Each entry is to be given again exactly; drop the images.
------ Supplied information
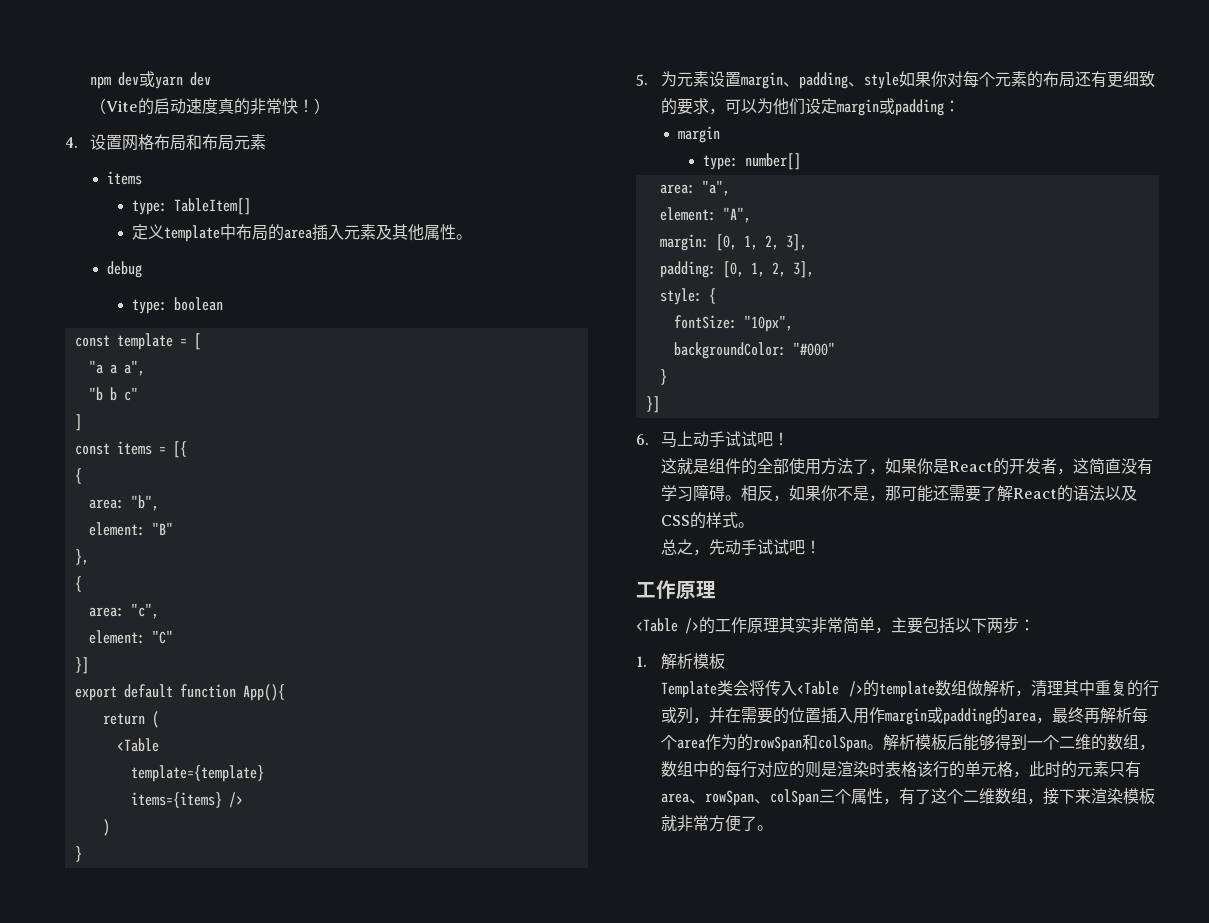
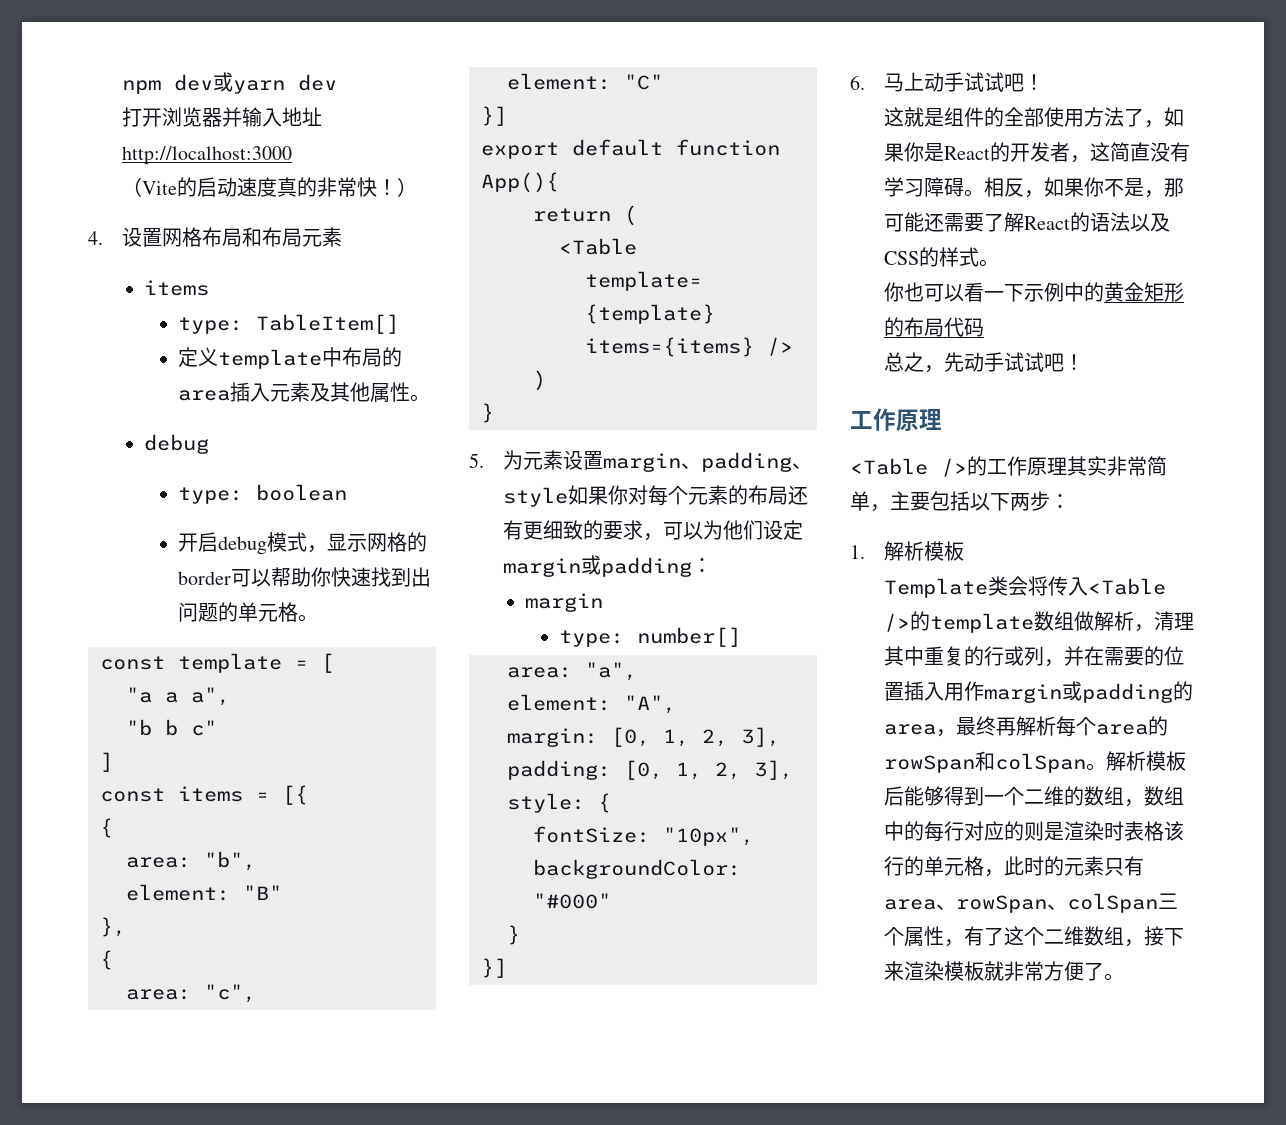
(211, 79) none -> [122,107,323,127] [122,146,293,165] // 打开浏览器并输入地址http://localhost:3000
(224, 304) none -> [178,532,428,555] [178,567,432,587] [178,602,319,622] // 开启debug模式，显示网格的border可以帮助你快速找到出问题的单元格。
(754, 525) none -> [884,282,1185,302] [884,317,985,337] // 你也可以看一下示例中的黄金矩形的布局代码
[704,734,737,750] 作为 -> (1149, 729) none

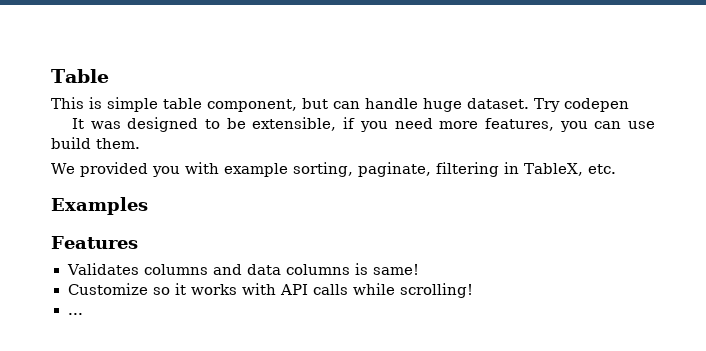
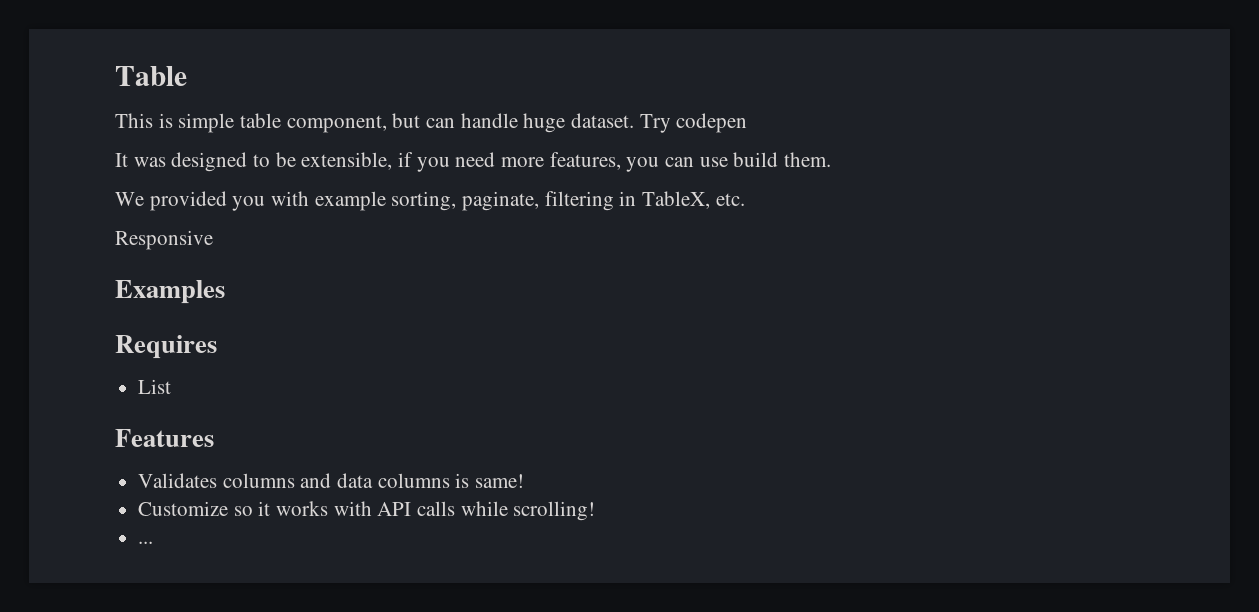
(616, 169) none -> [115,230,213,250] // Responsive
(148, 206) none -> [115,335,217,359] [138,379,172,394] // Requires // List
------------
* Written reply *
(211, 79) none -> [122,107,323,127] [122,146,293,165] // 打开浏览器并输入地址http://localhost:3000
(224, 304) none -> [178,532,428,555] [178,567,432,587] [178,602,319,622] // 开启debug模式，显示网格的border可以帮助你快速找到出问题的单元格。
(754, 525) none -> [884,282,1185,302] [884,317,985,337] // 你也可以看一下示例中的黄金矩形的布局代码
[704,734,737,750] 作为 -> (1149, 729) none

(616, 169) none -> [115,230,213,250] // Responsive
(148, 206) none -> [115,335,217,359] [138,379,172,394] // Requires // List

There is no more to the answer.